Abstract ECCS-0801996 J.Chang, UCLA
The objective of this research is to engineer multifunctional dielectric thin films on wide band gap semiconductors for power devices and radio frequency devices, as they have great potential in many national security and civilian applications. The approach is to develop an effective atomic layer deposition process to synthesize epitaxial dielectric thin films on wide band gap semiconductor with improved interfacial and electrical properties.
The intellectual merit of the proposed research is on materials selection, synthesis, interface engineering, and device integration that would enable the design and fabrication of future generations of improved electronic devices. By combining experimental studies using state-of-the-art analytical techniques with theoretical analysis using density functional theory, ultra thin and lattice matched metal oxide thin films will be designed and synthesized on wide band gap semiconductors to enhance the functionalities of power electronics and radio frequency integrated circuits.

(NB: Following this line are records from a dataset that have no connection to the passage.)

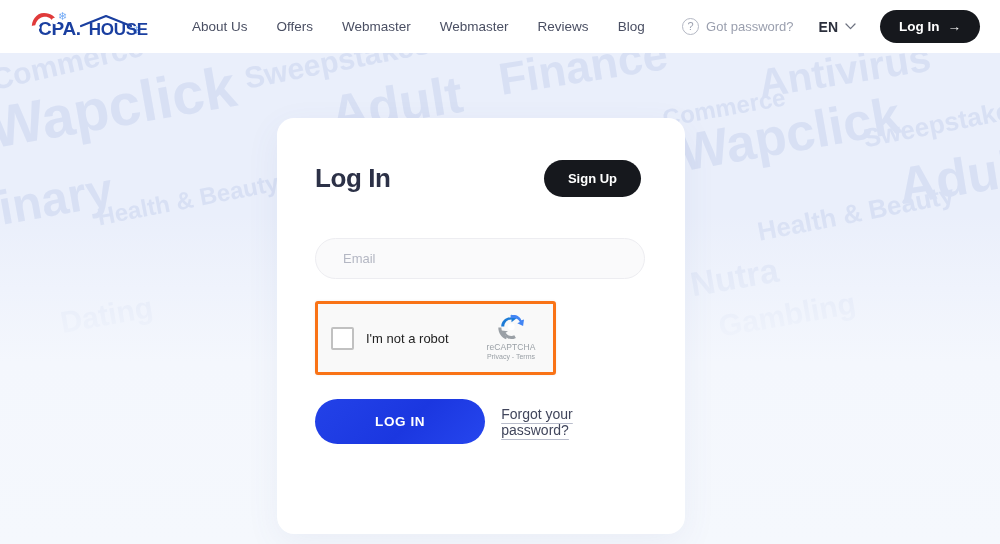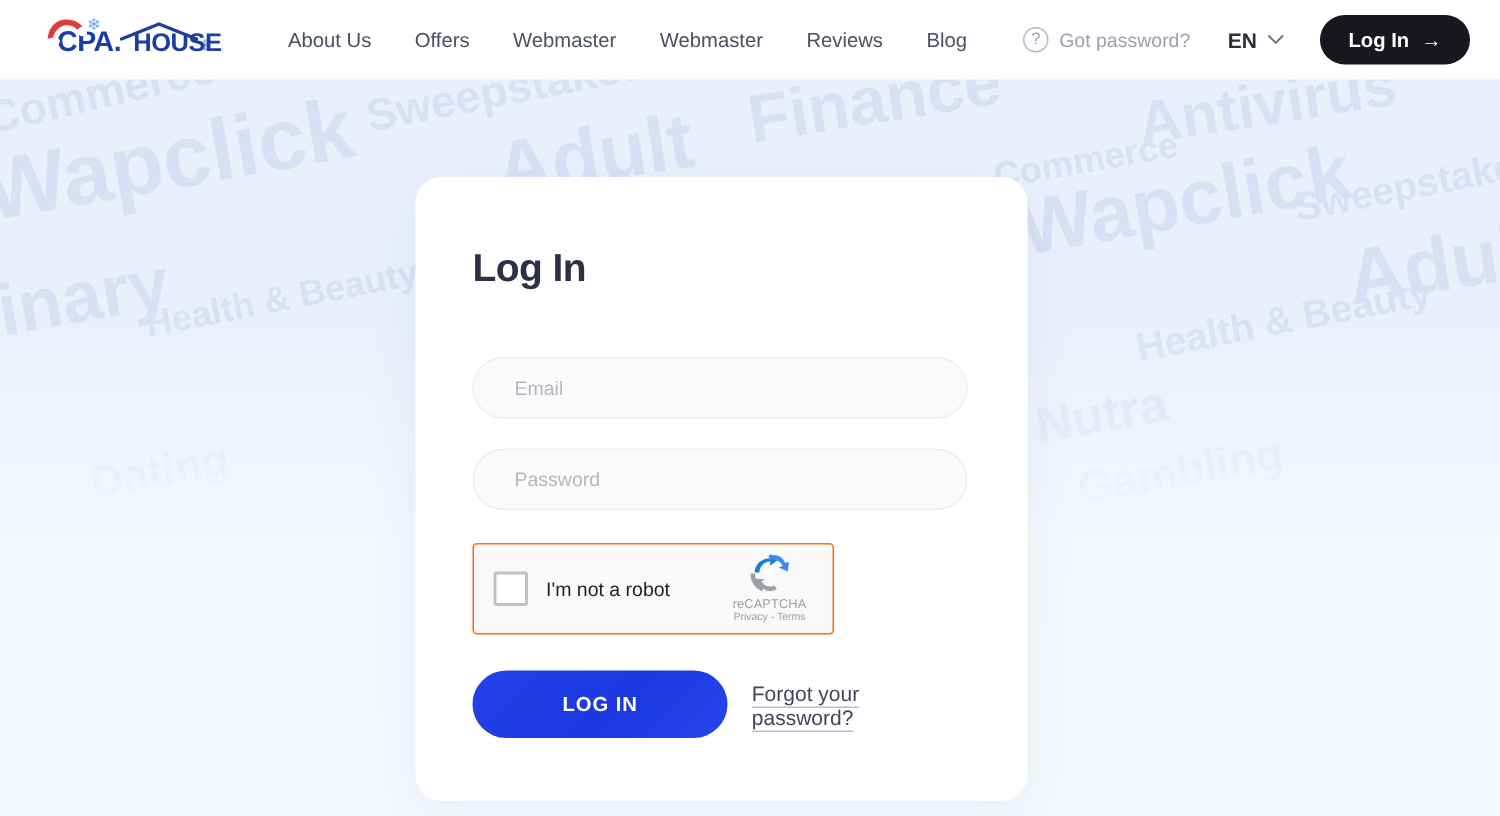"Sign Up" button { html: none -> <button>Sign Up</button> }
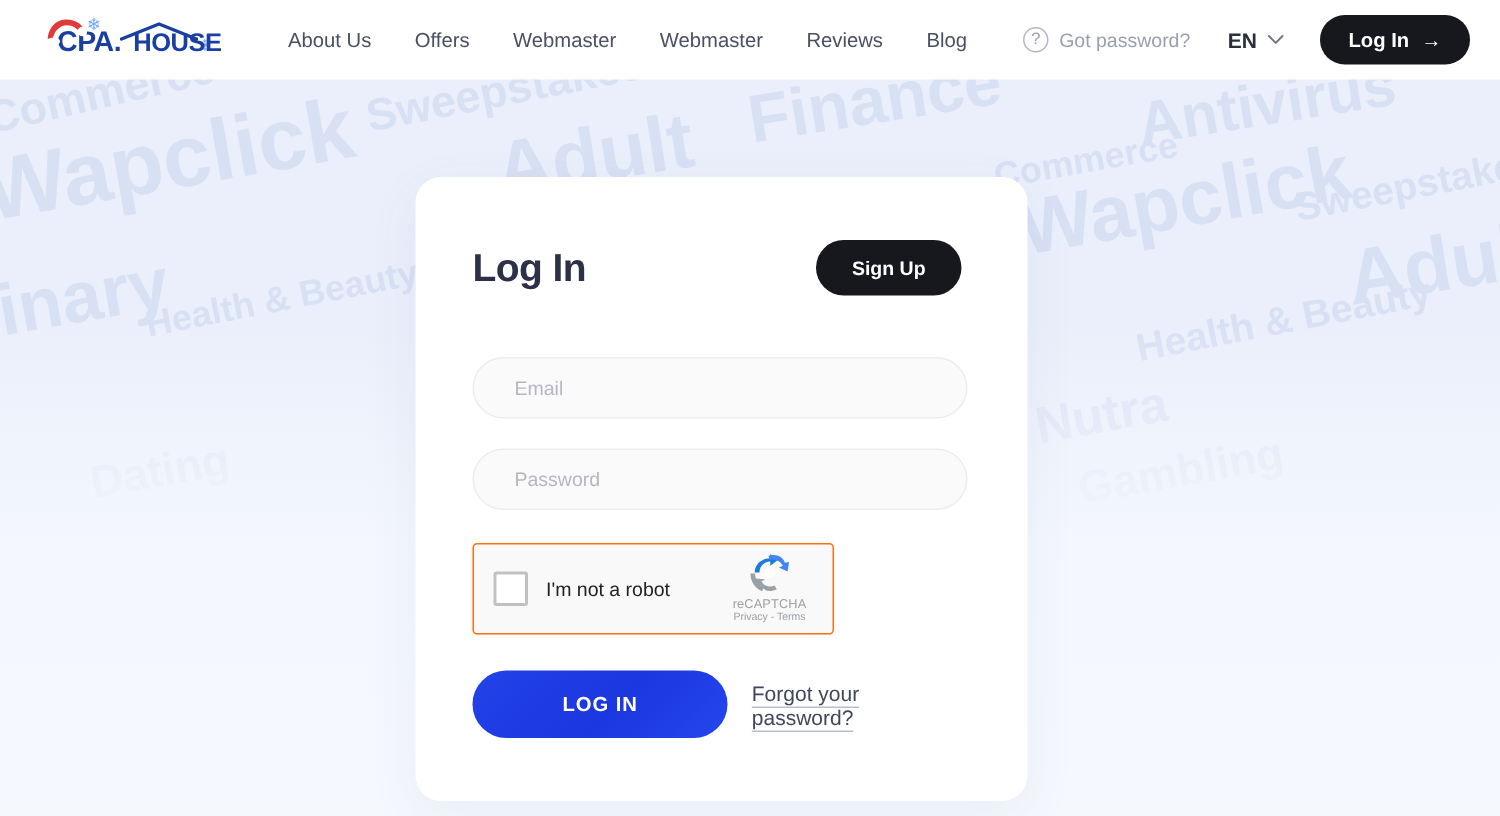"Password" div.field { html: <div> <span>Password</span> </div> -> none }
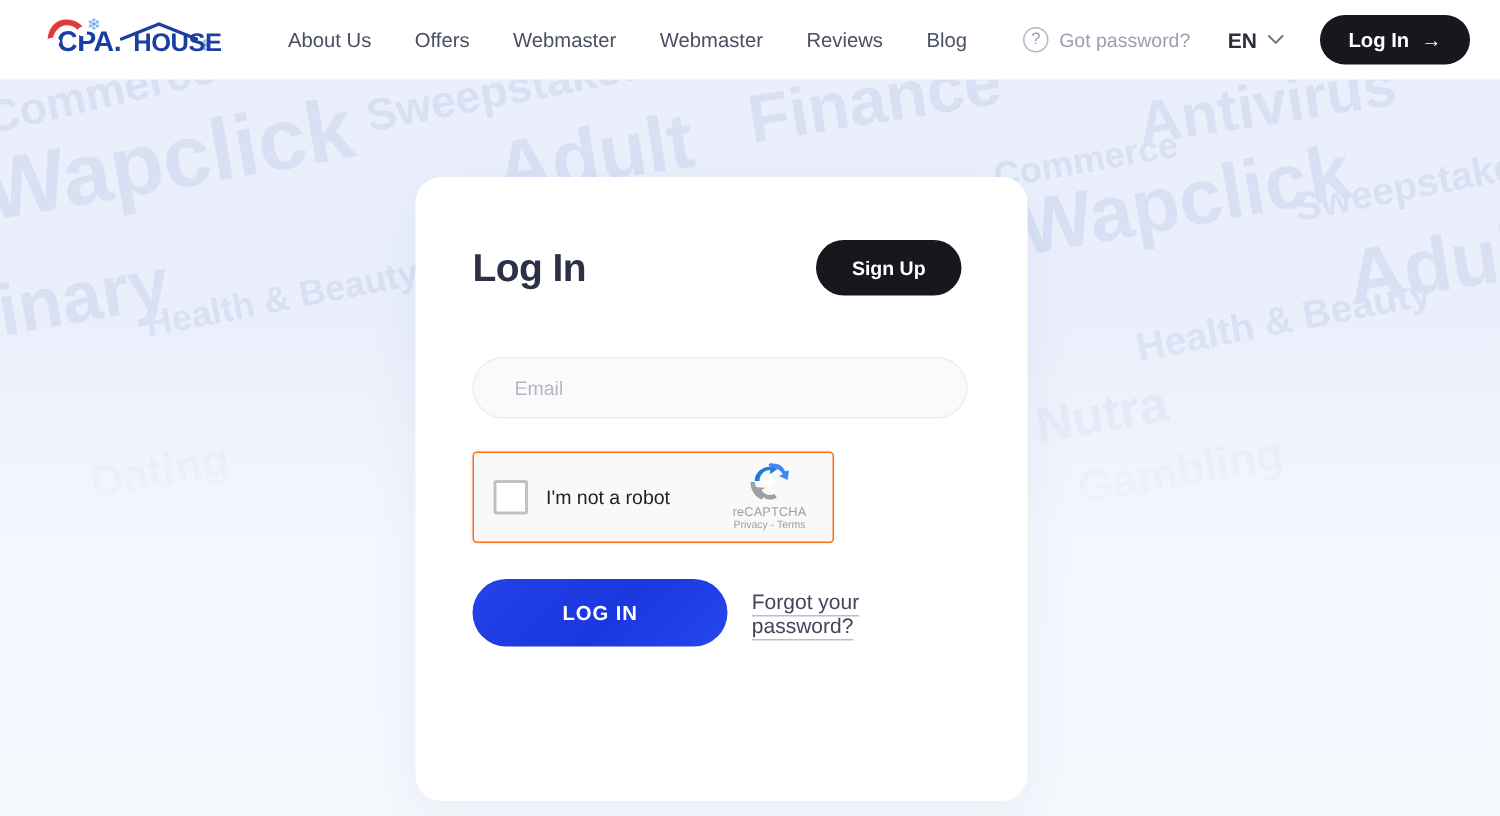"I'm not a robot" #recaptcha-widget { border: 1px solid #f97316 -> 3px solid #f97316; height: 61px -> 74px }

The broader impact of the proposed research is on the education and training of graduate, undergraduate, and high school summer intern students through engineering courses and hands-on research. Research outcome will be integrated into two courses developed by the principal investigator to maximize the impact of the research. Two graduate students will be supported under this program to pursue their doctoral studies. Senior research projects and summer internship positions will be offered to undergraduate and high school students, especially women and underrepresented minority students, to work on materials characterization and spectroscopic analysis outlined in the proposed research and to help their long term career development in academia and industry.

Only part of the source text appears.